Moderation in business activity and sharp improvement in delivery times
pulled down ISM's non-manufacturing composite in December, overshadowing
one of the strongest months ever for new orders. The composite index
eased by 3.1 points to 57.6 which is on the low side of Econoday's consensus range. But new orders added 2 tenths to November's score for
62.7 in December which, next to 63.2 in June last year, is the highest
in 8 years. And importantly, orders are getting a boost from foreign
demand as new export orders rose 2 points to 59.5.
Business
activity, which for non-manufacturers translates to production, slowed
by more than 5 points to 59.9 in what, however, is probably a welcome
sign of cooling from what has been arguably unsustainably strong growth
for this sample. Delivery times came in at 51.5 to indicate the best
vendor performance since August 2017. This is good for members of ISM's
sample but not for the composite as better times are consistent with
easing pressures on capacity and are considered an indication of slowing
congestion in the supply chain, and with it, slowing demand in general.

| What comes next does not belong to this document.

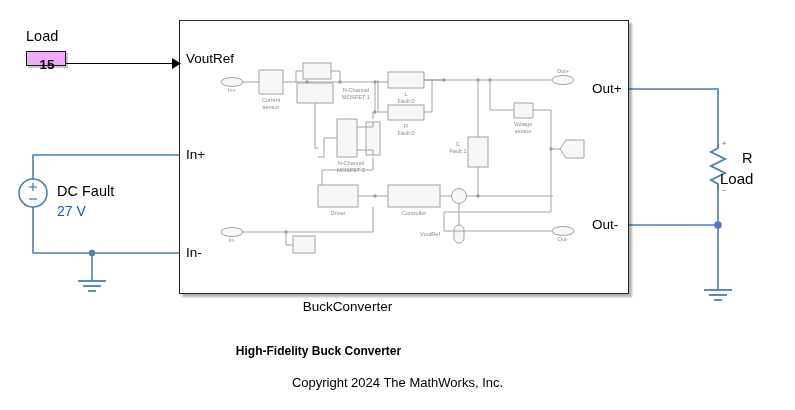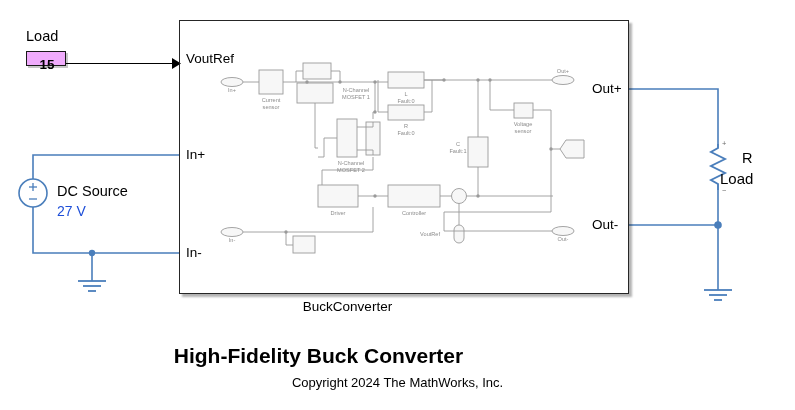"DC Source" div.lbl { text: Source -> Fault }
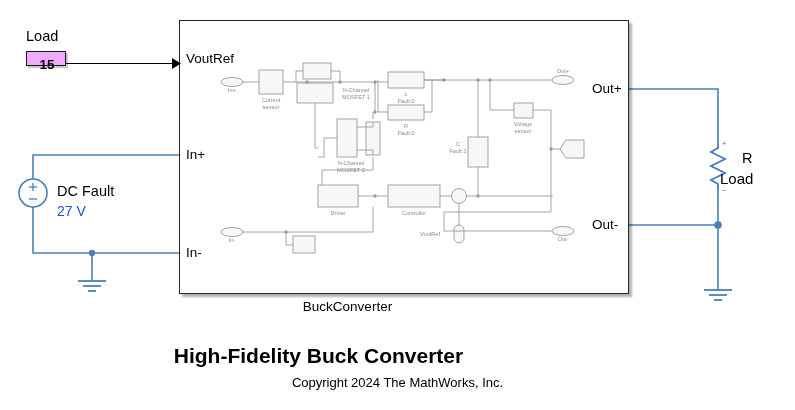"High-Fidelity Buck Converter" #main-title { font-size: 21px -> 12px }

Input costs likewise moderated with prices down nearly 7 points to 57.3
to indicate the least inflationary pressure since July 2017.
Other
readings include a sharp draw in inventories which for
non-manufacturers and in contrast to manufacturers are generally of
secondary importance. Employment also slowed, downs 2 points to a still
very healthy 56.3 which contrasts, however, with the enormous payroll
surge in last week's employment report from the Labor Department.
The
gain in export orders underscores that foreign demand for U.S. services
is a major strength of U.S. trade, a fact often obscured by the
nation's very large deficit in goods. This report is mixed as the
welcome slowing in activity looks to be temporary given the great pace
of new orders that keep pouring into ISM's sample.